Let's use this API to implement a Google's bug prediction algorithm.
History
First we need to get a history of commits. We can get it from a build configuration where commits were detected. And configuration can be found by its id:
(def idea (.findBuildTypeByExternalId tc/project-manager "BugPrediction_Idea"))
Once we have a build configuration, we can get all its commits:
(def changes (.getAllModifications tc/vcs-history idea))
From each commit we can get a comment, a date when commit was made and changed files, that's all we need to implement an algorithm.
bug-fix?
Let's define a predicate to distinguish bug-fixing commits from regular ones:
(defn bug-fix? [m]
(-> m
.getDescription
.toLowerCase
(.contains "fix")))
The predicate assumes that a commit fixes a bug if it contains fix
in a commit message.
We will also need two helper functions:
(defn vcs-time [m]
"Returns a time commit was made"
(.. m getVcsDate getTime))
(defn files [m]
"Returns names of the files changed by commit"
(map (memfn getFileName) (.getChanges m)))
Score
Now we can define a score function for a bug-fixing commit:
(defn score-modification
[m min-vcs-time max-vcs-time]
(let [t (vcs-time m)
normalized-time (/ (* (- t min-vcs-time) 1.0)
(- max-vcs-time min-vcs-time))]
(/ 1 (+ 1 (Math/exp (+ (* -12 normalized-time) 12))))))

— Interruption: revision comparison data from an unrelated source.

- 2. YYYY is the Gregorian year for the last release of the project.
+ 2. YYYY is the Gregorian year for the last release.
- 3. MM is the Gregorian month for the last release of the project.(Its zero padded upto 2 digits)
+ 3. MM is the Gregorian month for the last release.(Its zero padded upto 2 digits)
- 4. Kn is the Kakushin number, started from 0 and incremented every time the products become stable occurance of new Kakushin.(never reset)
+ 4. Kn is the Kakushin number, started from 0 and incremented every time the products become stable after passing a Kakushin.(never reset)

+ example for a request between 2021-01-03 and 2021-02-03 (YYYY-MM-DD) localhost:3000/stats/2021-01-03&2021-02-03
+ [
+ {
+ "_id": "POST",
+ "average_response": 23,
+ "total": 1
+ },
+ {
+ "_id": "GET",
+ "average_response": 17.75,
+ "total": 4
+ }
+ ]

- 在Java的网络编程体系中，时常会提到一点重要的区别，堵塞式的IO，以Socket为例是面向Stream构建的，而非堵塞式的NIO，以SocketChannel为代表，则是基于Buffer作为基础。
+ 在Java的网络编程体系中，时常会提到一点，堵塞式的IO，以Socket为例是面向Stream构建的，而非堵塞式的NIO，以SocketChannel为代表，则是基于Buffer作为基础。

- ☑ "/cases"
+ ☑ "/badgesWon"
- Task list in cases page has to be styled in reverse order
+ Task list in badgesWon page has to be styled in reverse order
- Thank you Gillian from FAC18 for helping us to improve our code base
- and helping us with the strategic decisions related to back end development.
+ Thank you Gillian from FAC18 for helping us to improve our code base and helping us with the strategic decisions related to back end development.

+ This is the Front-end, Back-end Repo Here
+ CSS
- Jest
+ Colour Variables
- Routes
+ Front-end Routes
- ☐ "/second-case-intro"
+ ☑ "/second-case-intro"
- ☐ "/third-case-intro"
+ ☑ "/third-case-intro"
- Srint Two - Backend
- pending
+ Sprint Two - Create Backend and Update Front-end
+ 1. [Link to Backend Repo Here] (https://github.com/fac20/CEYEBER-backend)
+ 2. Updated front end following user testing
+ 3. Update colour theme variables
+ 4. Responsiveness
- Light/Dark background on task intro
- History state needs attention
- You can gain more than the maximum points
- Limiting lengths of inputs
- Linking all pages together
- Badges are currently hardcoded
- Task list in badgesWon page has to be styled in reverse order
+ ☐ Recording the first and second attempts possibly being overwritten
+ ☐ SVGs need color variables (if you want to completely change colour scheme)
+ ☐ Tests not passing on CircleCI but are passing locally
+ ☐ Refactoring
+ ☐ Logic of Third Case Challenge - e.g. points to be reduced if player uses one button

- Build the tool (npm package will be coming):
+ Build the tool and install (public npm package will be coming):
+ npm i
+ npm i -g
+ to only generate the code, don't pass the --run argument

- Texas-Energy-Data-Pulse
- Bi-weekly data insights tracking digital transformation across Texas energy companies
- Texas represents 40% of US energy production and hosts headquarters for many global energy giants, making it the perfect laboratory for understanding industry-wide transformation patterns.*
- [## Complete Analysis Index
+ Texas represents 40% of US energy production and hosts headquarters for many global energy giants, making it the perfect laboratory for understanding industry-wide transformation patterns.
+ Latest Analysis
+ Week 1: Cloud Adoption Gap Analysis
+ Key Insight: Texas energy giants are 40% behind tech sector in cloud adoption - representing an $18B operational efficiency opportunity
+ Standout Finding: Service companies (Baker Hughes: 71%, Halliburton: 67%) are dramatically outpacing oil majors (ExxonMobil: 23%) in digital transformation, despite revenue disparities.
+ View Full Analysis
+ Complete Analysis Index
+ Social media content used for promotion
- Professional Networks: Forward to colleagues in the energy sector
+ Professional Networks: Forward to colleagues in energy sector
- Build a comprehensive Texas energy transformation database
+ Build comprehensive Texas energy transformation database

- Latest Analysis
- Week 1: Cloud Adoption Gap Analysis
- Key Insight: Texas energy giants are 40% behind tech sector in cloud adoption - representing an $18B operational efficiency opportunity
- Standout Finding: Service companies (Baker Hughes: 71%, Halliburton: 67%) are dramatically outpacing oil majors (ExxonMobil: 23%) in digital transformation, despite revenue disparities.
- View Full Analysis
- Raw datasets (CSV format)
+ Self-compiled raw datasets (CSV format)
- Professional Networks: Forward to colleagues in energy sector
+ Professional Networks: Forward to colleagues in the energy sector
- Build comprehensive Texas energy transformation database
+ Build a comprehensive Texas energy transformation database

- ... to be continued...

It takes a modification, the time of the earliest and the latest commits in the history and returns a bug-fixing score for a modification. The greater a score, the more likely commit's files will have some bugs in the future.
Having a score function for a single commit we can write a function that takes a sequence of commits and calculates a total score for each file:
(defn score-files
"Returns a sequence of pairs [file name, its bug-fix score] for a
given sequence of modifications. Result is sorted in descendant
order and includes only files matched by pred, or all the files if
pred is not specified."
([ms] (score-files ms (fn [f] true)))
([ms pred]
(let [vcs-times (map vcs-time ms)
min-vcs-time (apply min vcs-times)
max-vcs-time (apply max vcs-times)
score-mod-files (fn [m]
(let [files (filter pred (files m))
score (score-modification m min-vcs-time max-vcs-time)]
(zipmap files (repeat score))))]
(sort-by #(% 1) >
(reduce #(merge-with + %1 %2)
(map score-mod-files (filter bug-fix? ms)))))))
Now we can get top 20 files with highest bug score, ignoring tests and non-java files:
(take 20 (score-files changes #(and (.endsWith % ".java") (not (.contains % "/test/")))))
Cool, eh? Just 5 functions and you can predict bugs!
Futher improvements
We can implement a more precise bug-fix?
predicate using an
integration with issue
trackers. It
would also be nice to mark bug-prone files in UI and to recalculate
score by schedule or every time new commit is detected.